Since the night Dar died, I haven’t spent one second sober, if I could help it. So yeah, her words make sense. Doesn’t mean I’m going to own to it.

I force myself into a sitting position and squeeze my eyes closed for a second, then start to stand.

“And where do you think you’re going?” Nurse Bridge says as she takes the mop from Ari and waves her back to bed.

“To smoke a cigarette.” The Valium is starting to kick in, and the nausea—though still kicking my ass—isn’t as strong.

“That won’t do your stomach any good.”

Like hell. “I need to at least fix one craving or I’m going to ram my head through a wall,” I tell her.

She sighs. “I’ll go with you.”

Awesome.

The hallways are cold and it’s too damn quiet. I wrap my arms around my stomach as I follow Nurse Bridge toward a side door off from the main rooms. We push through, and I’m surprised it’s unlocked.

The warm night air is a welcome balm to my sensitive skin. I flick my lighter and inhale a deep drag. Through the aches and chills and nausea, the nicotine does its magic. I feel like I’m fighting one less demon.

Or it could be the Valium.

It doesn’t matter. I just know I have to get the fuck out of this hell hole.

I’m contemplating the unlocked doors when Nurse Bridge says, “You’re different.”

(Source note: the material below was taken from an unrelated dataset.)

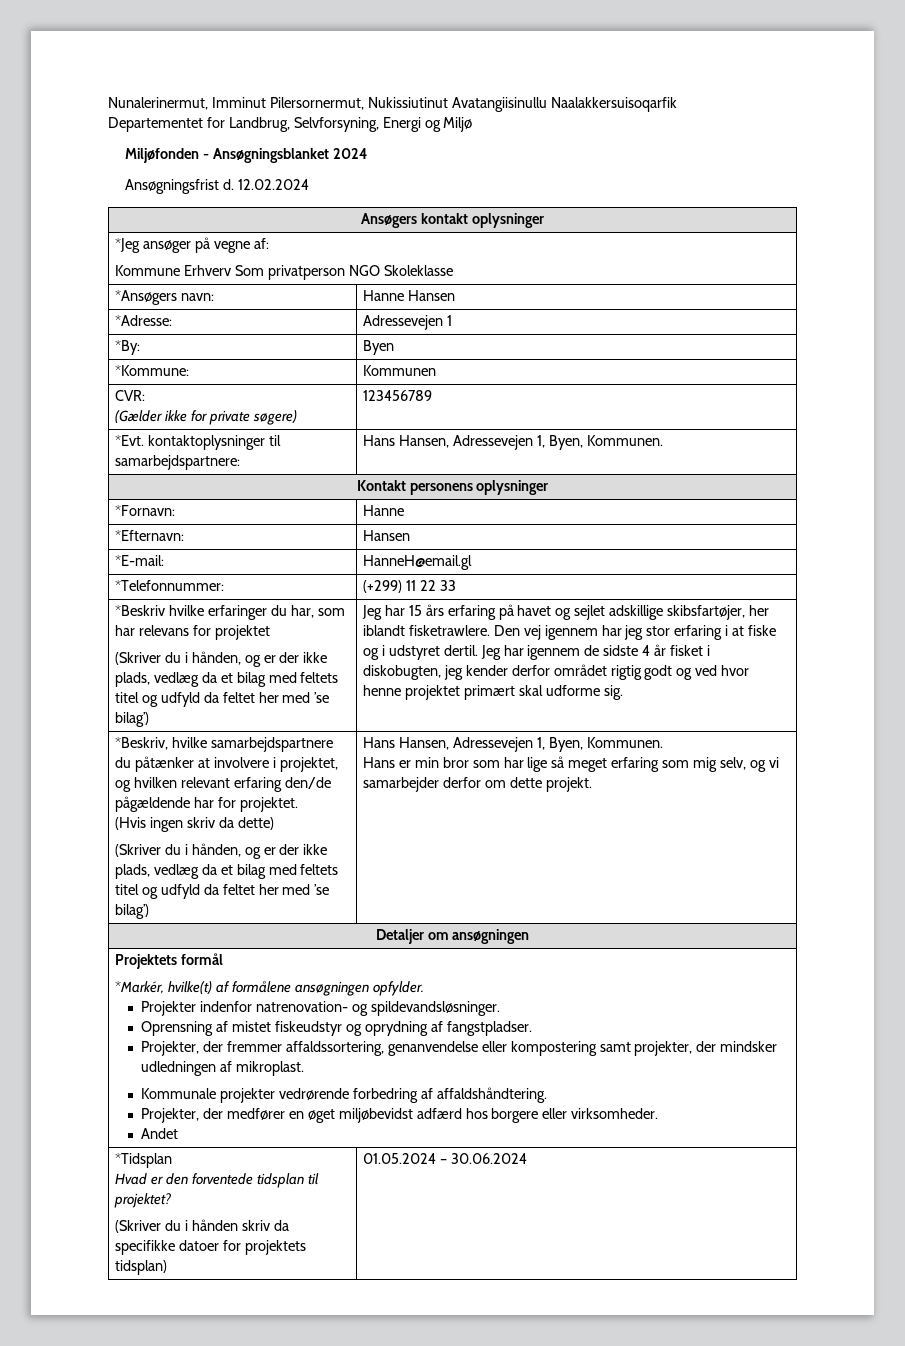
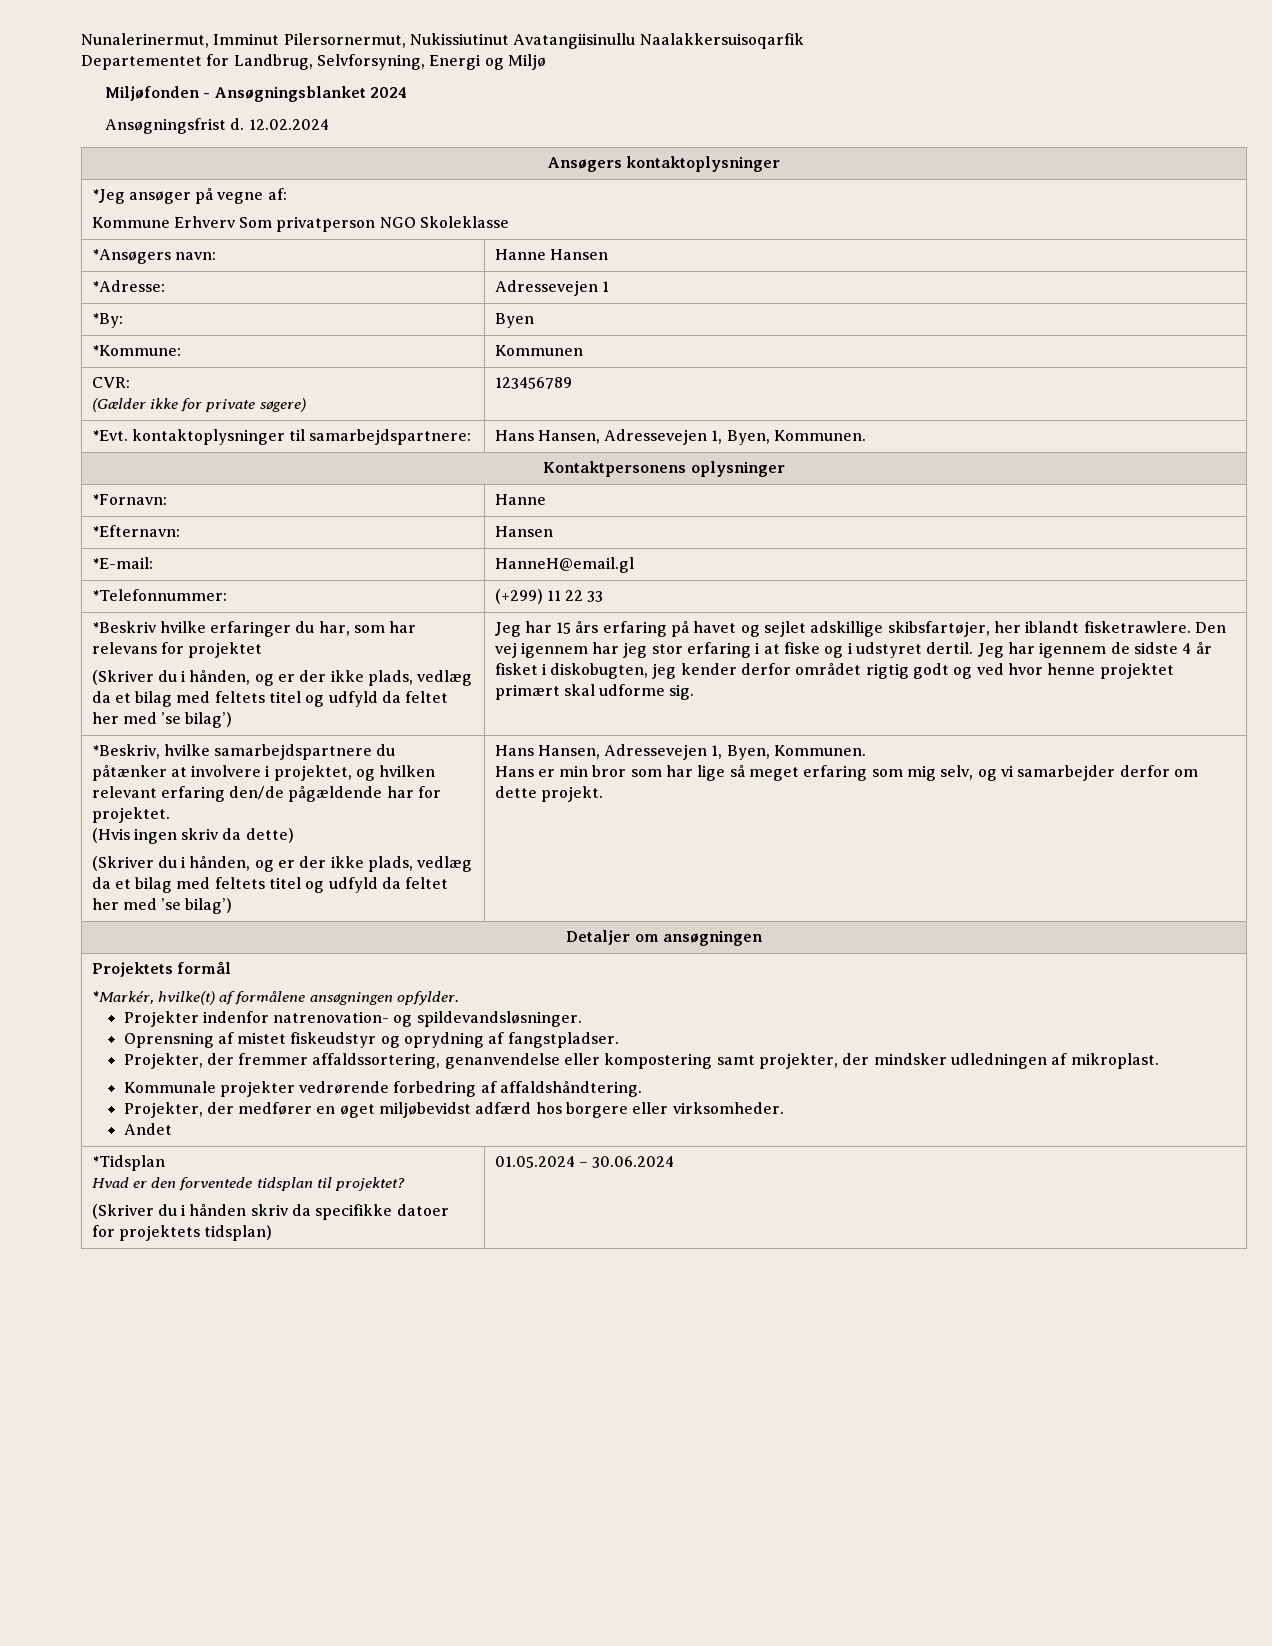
- Ansøgers kontakt oplysninger
+ Ansøgers kontaktoplysninger
- Kontakt personens oplysninger
+ Kontaktpersonens oplysninger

Her words cause me to halt halfway through a puff, and I choke the rest of the smoke out of my lungs. I raise an eyebrow. “Yeah? How’s that?” I flick the ashes from the cherry. “My upchuck projectile the best you ever seen? I can get some real distance when I want.”

A rueful smile crosses her face. “Most cases that walk through those doors are hopeless. Sure some are volunteers, but most, like you, are sentenced. Getting clean is a punishment for them.”

I flick my cigarette again and wait for the punchline. “So how does that make me different?” As far as I’m concerned, this isn’t a retreat.

She looks me in the eyes. “You don’t need anyone to punish you. You’re already doing that yourself.” Turning to go, she tosses over her shoulder, “But only you know for what.”

The nighttime silence swallows all sound. Except for her lingering words. They continue to circle my thoughts as the door
clicks
shut behind her, leaving me to stare at the chain link fence surrounding my prison.